Auf der anderen Seite: Die unglaublich hasserfüllte Kampagne seinerzeit gegen Michel Friedman (2003) war aus meiner Sicht randvoll mit (freilich nicht zugegebenen) offen intellektuellenfeindlichen und verdeckt antisemitischen Vorurteilen. Ich hatte das Gefühl, dass, als nun endlich und tatsächlich strafrechtlich relevante Tatsachen berichtet wurden, der antisemitische Mob regelrecht nicht mehr zu halten war. Zu großen Teilen einfach, weil Friedman in den Augen dieser Leute in seinem ganzen Auftreten den klassischen kosmopolitischen Intellektuellen mit jüdischem Hintergrund repräsentiert. Der bekannteste Aufpeitscher in dieser Hinsicht, Jürgen Möllemann, hat das auch mehr oder weniger unverblümt so ausgedrückt. Er möge eben diesen "unerträglichen Habitus" Friedmans nicht. Und in dieser Friedman-Kampagne trat etwas zutage, was sicherlich auch heute, unter der Oberfläche, nach wie vor vorhanden ist. Weder Christoph Daums Kokain-Affäre noch gar die Steuerhinterziehung von Uli Hoeneß haben einen derartigen Sturm von Hass entfacht wie die Straffälligkeiten von Friedman.

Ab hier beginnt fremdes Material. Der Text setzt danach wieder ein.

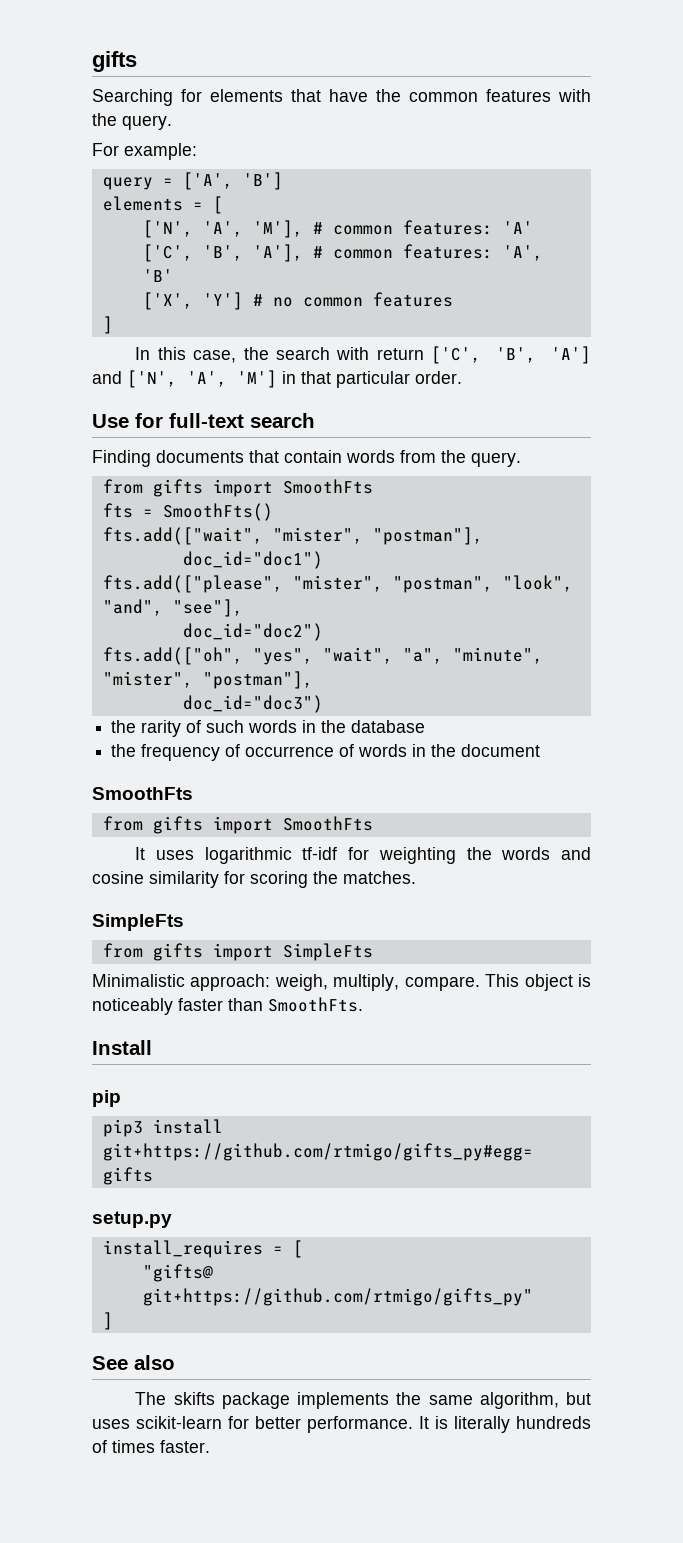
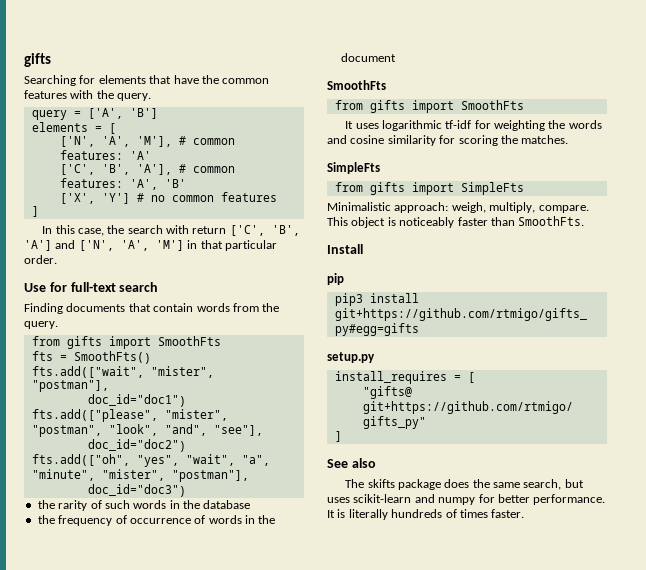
[92,143,197,160] // For example: -> (152, 97) none
[297,1392,390,1409] implements -> [444,479,470,488] does
[479,1392,559,1409] algorithm, -> [523,479,562,490] search,
(222, 1422) none -> [414,494,476,505] and numpy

Und das, obwohl Friedman noch nichtmal und nicht im entferntesten politisch "links" zu verorten ist.
Der ganze Fall Möllemann, natürlich samt seinem offen antiisraelischen Auftreten und seinem außenpolitischen Engagement als Präsident der Deutsch-Arabischen Gesellschaft ... das war ja noch weit vor den Problemen antisemitischer Taten von Migranten aus dem arabischen Raum heute ... der muss doch in irgendeiner Art gesellschaftlich verwurzelt gewesen sein. Der Mann war ziemlich populär und er war ganz sicher einer der Wegbereiter von Medienkampagnen ("18 Prozent") und insbesondere auch von verdeckt antisemitischen Hass-Medienkampagnen (Friedman-Affäre). Das muss doch irgendwie gesellschaftlich verwurzelt gewesen sein. Und ich glaube einfach nicht, dass das nur 15 Jahre danach einfach so verschwunden ist.